Os Saguis-de-tufo-preto saltam de lado para outro. Aparentam ter personalidade diferente. Começam a sentar em duplas. Ficam à espreita. Tem uns menores, devem ser adolescentes. Até um bebê aparece na costa de um deles.

Eles têm pelagem estriada, uma mancha branca na testa e tufos pretos ao lado das grandes orelhas. A cauda é maior que o corpo e não usam para dependurar-se. Possuem garras afiadas que ajudam a correr e saltar nas árvores.

São muito ágeis. Alguns expressam surpresa. Um parece brincar de esconde-esconde. Dois ficam pulando freneticamente de galho em galho. Outro sagui foi olhar dentro de um tronco oco. Um sagui se aproxima e quer pegar a comida das mãos do outro.

Sempre atento aos sons da mata. Parecem olhar para o nada, mas certo de estarem vendo algo. O último a chegar sentou no galho, desinteressado ficou observando no alto das árvores. Contei uns nove.

Alguns são atrevidos. Dois descem ao chão para pegar algo e voltam rápido. O bebê não tira os olhos de mim. Que folia! Então, de supetão todos olham para baixo numa só direção. Notam um perigo e começam a emitir um som de alerta, alto e agudo.

É sinal de perigo. Frenesi na área. Saltam para mais alto nas árvores. Mãos na cabeça. Braços abertos. Deu a louca na macacada. Era uma cobra que passa lentamente sem dar a mínima. Começam a se acalmar. A vocalização aquieta-se.

Um deles perfura um tronco com os dentes, na busca de seiva. Aparentam estar bem nutridos pois a mata ciliar é rica de sementes, flores, frutos e insetos. Sem contar que também se alimentam de filhotes de aves e pequenos lagartos.

Por fim começam a ir embora. Sumiram rapidamente na mata.

Era uma vez em Paraty

Século 16 e 17

Era uma vez a trilha dos Goianás, um caminho dos Guaianás, que ligava a aldeia no Vale do Paraíba ao litoral de Paraty. Depois com a sesmaria doada por Maria Jácome, de povoado do Morro do Forte a vila de Nossa Senhora dos Remédios de Paraty. Inicio do cultivo da cana-de-açúcar e produção de aguardente.

Século 18 e 19

O transporte do ouro das Minas Gerais, pela trilha do ouro, atravessava a Garganta do Embu, Vale do Paraíba e Serra do Mar até Paraty. Com a Estrada Real, pela Serra dos Órgãos, este caminho novo leva o ouro direto para o Rio de Janeiro embarcar para Portugal. O tráfico de escravos para o interior continua pelo caminho velho. Em Paraty o comércio decai e a produção de cachaça aumenta.

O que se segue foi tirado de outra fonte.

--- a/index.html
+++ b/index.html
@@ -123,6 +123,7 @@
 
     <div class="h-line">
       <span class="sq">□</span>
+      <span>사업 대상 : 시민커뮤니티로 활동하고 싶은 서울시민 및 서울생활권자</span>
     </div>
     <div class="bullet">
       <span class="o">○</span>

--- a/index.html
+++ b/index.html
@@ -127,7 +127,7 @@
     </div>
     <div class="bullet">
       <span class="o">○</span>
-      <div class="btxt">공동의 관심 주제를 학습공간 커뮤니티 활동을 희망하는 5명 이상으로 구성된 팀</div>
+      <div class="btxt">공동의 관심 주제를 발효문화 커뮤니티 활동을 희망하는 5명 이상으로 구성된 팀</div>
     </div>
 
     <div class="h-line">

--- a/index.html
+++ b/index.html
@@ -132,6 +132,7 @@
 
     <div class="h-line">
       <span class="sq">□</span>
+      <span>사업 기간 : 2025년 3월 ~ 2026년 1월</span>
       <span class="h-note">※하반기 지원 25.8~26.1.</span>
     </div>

Os paratienses são atendidos pelo rei de Portugal que reabre o caminho velho para o trasporte de mercadorias.

Com o ciclo do café, os navios trazem as riquezas da Europa, em especiarias, azeite, sal e vinho para os Barões do Café. Do Vale do Paraíba o café embarca para Portugal. Um novo ciclo de prosperidade renasce na vila que foi elevada a cidade de Paraty pelo imperador Pedro II. Com a chegada da ferrovia para escoar os produtos entre São Paulo e Rio de Janeiro e o fim da escravatura, o cultivo do café e cana-de-açúcar ficam estagnados, ocorre uma grande emigração e novo ciclo de decadência.

Século 20

A cidade de Paraty renasce na reabertura de Cunha-Paraty e depois na construção da Rio-Santos, para um turismo voltado ao patrimônio arquitetônico colonial preservado, de mata atlântica exuberante, trilhas, cachoeiras, praias, ilhas e Centro Histórico que respira arte e cultura.

Canoa Caiçara

Canoa caiçara, lá estava ela, solitária naquela imensidão de floresta, mangue e mar.

O pescador e mestre caiçara tinha acabado de ancorar sua canoa azul, vermelha e branca. 

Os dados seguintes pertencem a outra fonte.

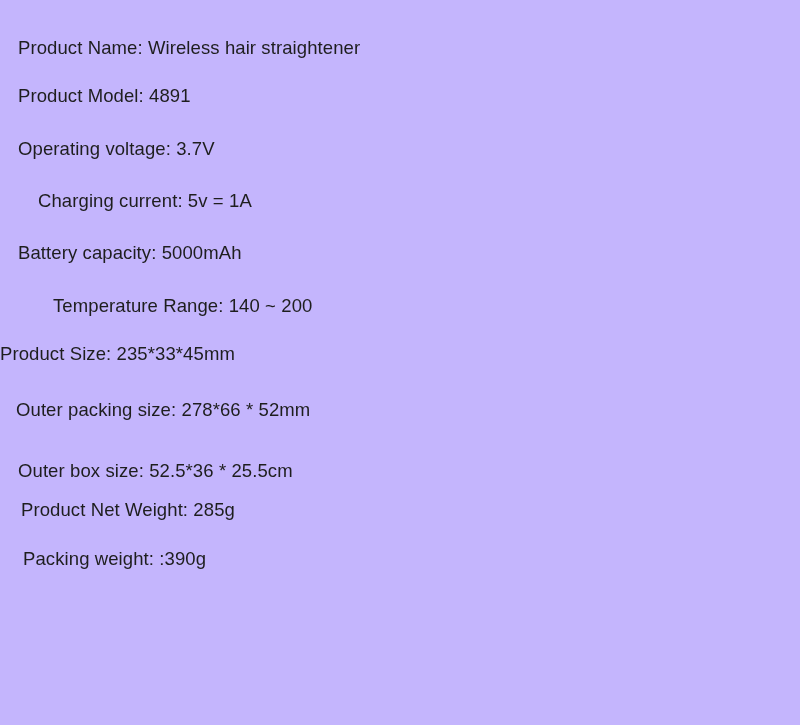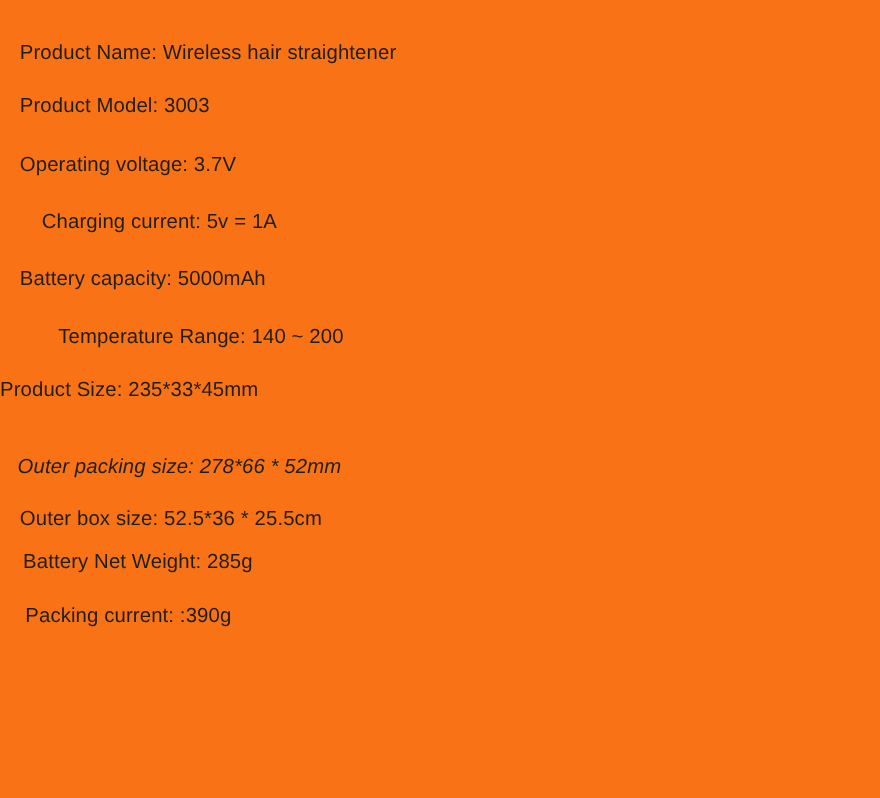--- a/index.html
+++ b/index.html
@@ -18,7 +18,7 @@
     position: relative;
     width: 800px;
     height: 725px;
-    background: #f97316;
+    background: #c4b5fd;
     box-sizing: border-box;
     padding: 30px 0 0 0;
   }

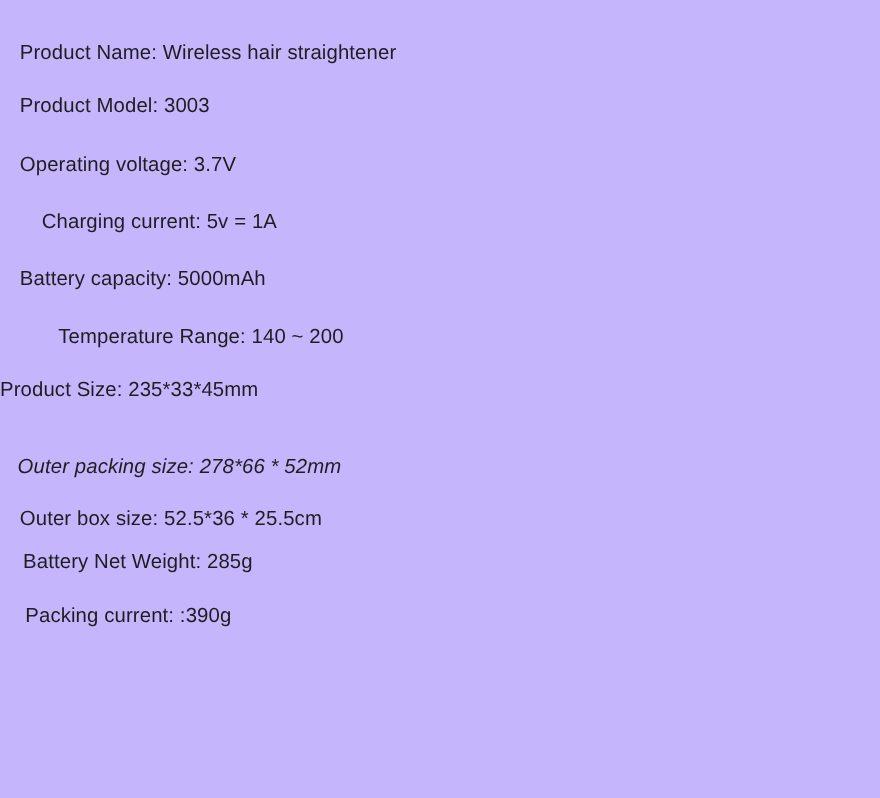--- a/index.html
+++ b/index.html
@@ -53,7 +53,7 @@
 <div class="spec-sheet">
   <div class="spec-list">
     <div class="spec-line l0">Product Name: Wireless hair straightener</div>
-    <div class="spec-line l1">Product Model: 3003</div>
+    <div class="spec-line l1">Product Model: 4891</div>
     <div class="spec-line l2">Operating voltage: 3.7V</div>
     <div class="spec-line l3">Charging current: 5v = 1A</div>
     <div class="spec-line l4">Battery capacity: 5000mAh</div>

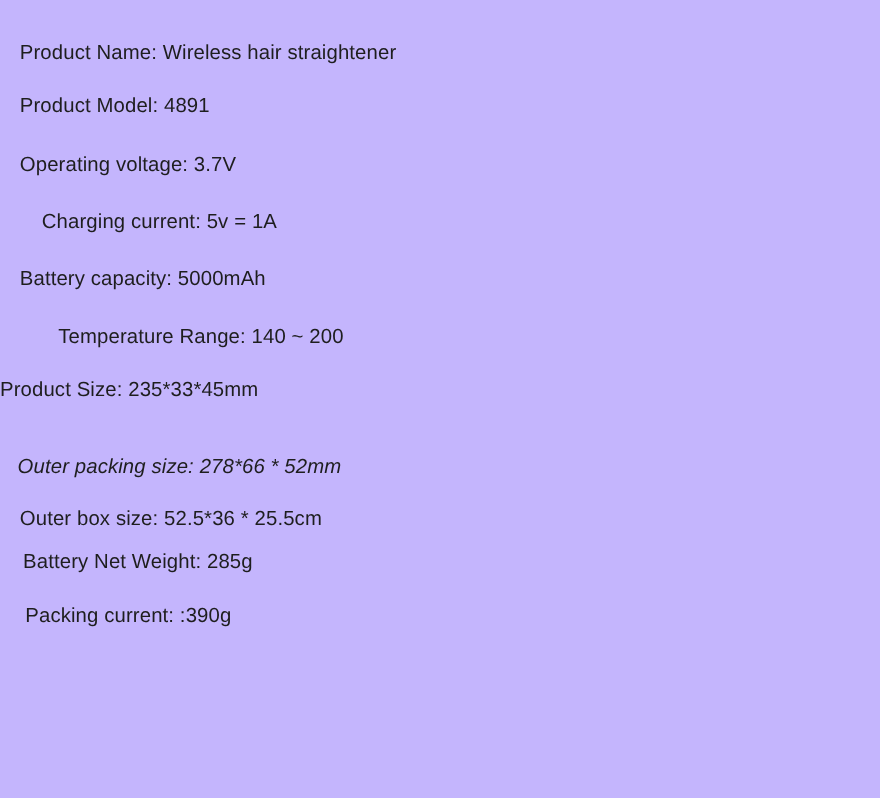--- a/index.html
+++ b/index.html
@@ -42,7 +42,7 @@
   .l4  { position: absolute; left: 18px; top: 242px; }
   .l5  { position: absolute; left: 18px; top: 295px; margin-left: 35px; }
   .l6  { position: absolute; left: 0; top: 343px; }
-  .l7  { position: absolute; left: 16px; top: 413px; font-style: italic; }
+  .l7  { position: absolute; left: 16px; top: 399px; }
   .l8  { position: absolute; left: 18px; top: 460px; }
   .l9  { position: absolute; left: 21px; top: 499px; }
   .l10 { position: absolute; left: 23px; top: 548px; }

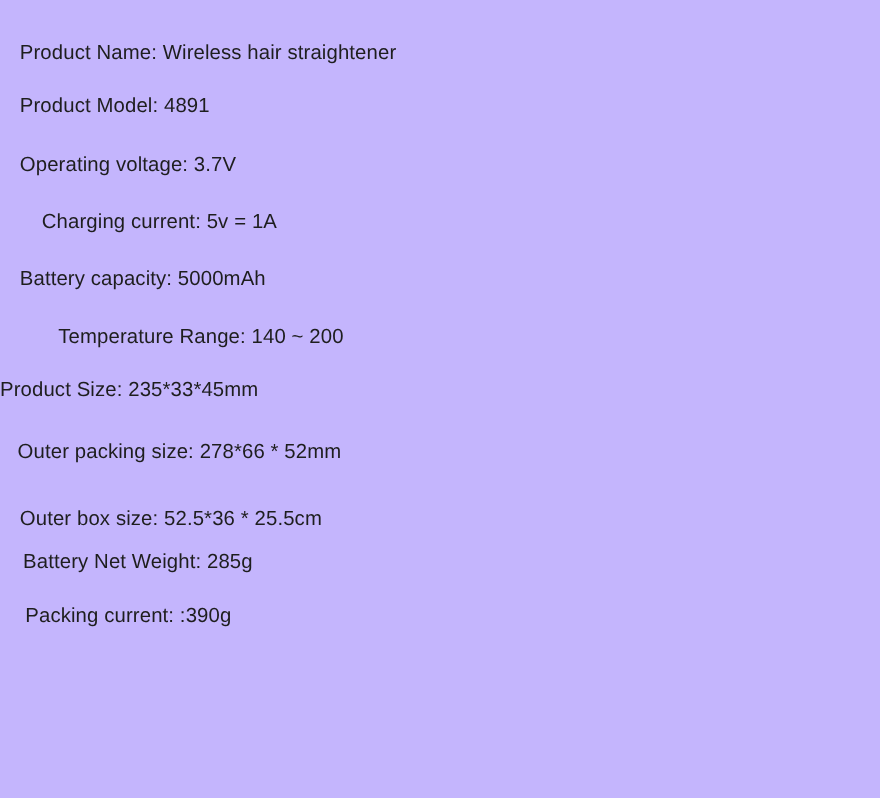--- a/index.html
+++ b/index.html
@@ -61,7 +61,7 @@
     <div class="spec-line l6">Product Size: 235*33*45mm</div>
     <div class="spec-line l7">Outer packing size: 278*66 * 52mm</div>
     <div class="spec-line l8">Outer box size: 52.5*36 * 25.5cm</div>
-    <div class="spec-line l9">Battery Net Weight: 285g</div>
+    <div class="spec-line l9">Product Net Weight: 285g</div>
     <div class="spec-line l10">Packing current: :390g</div>
   </div>
 </div>

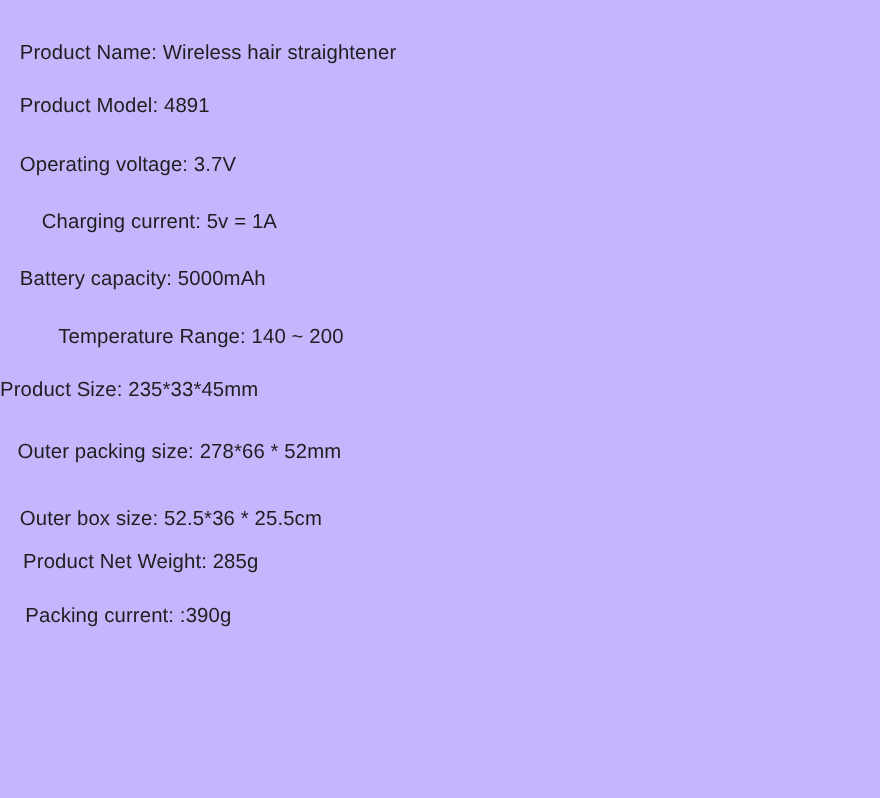--- a/index.html
+++ b/index.html
@@ -62,7 +62,7 @@
     <div class="spec-line l7">Outer packing size: 278*66 * 52mm</div>
     <div class="spec-line l8">Outer box size: 52.5*36 * 25.5cm</div>
     <div class="spec-line l9">Product Net Weight: 285g</div>
-    <div class="spec-line l10">Packing current: :390g</div>
+    <div class="spec-line l10">Packing weight: :390g</div>
   </div>
 </div>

O mestre caiçara havia comentado como foi esculpido artesanalmente, a partir de um tronco de árvore, aquela bela canoa.

O caiçara demonstrava sabedoria e respeito a natureza, pela transformação da árvore em uma canoa.

Lá vem Ele (O Barco)

Ancorado em águas tranquilas ele se recupera da jornada em mar aberto, dos dias e noites agitadas em águas turbulentas.

No trabalho duro e na esperança voltam carregado com pescado de qualidade, para seguir navegando e garantir o sustento da família.

Enquanto isso a canoa caiçara desliza suave na força da remada. A passeio ou trabalho, o encanto se faz quando ela aparece nas estórias dos pescadores.

E no vai e vem frenético das embarcações, o ronco dos motores espanta o som da natureza, e reforça o meio de transporte mais comum por estas águas.

Mas o bom mesmo é ficar lado a lado, até parece prosa de velhos amigos, em águas calmas, para contar aquelas estórias de pescador.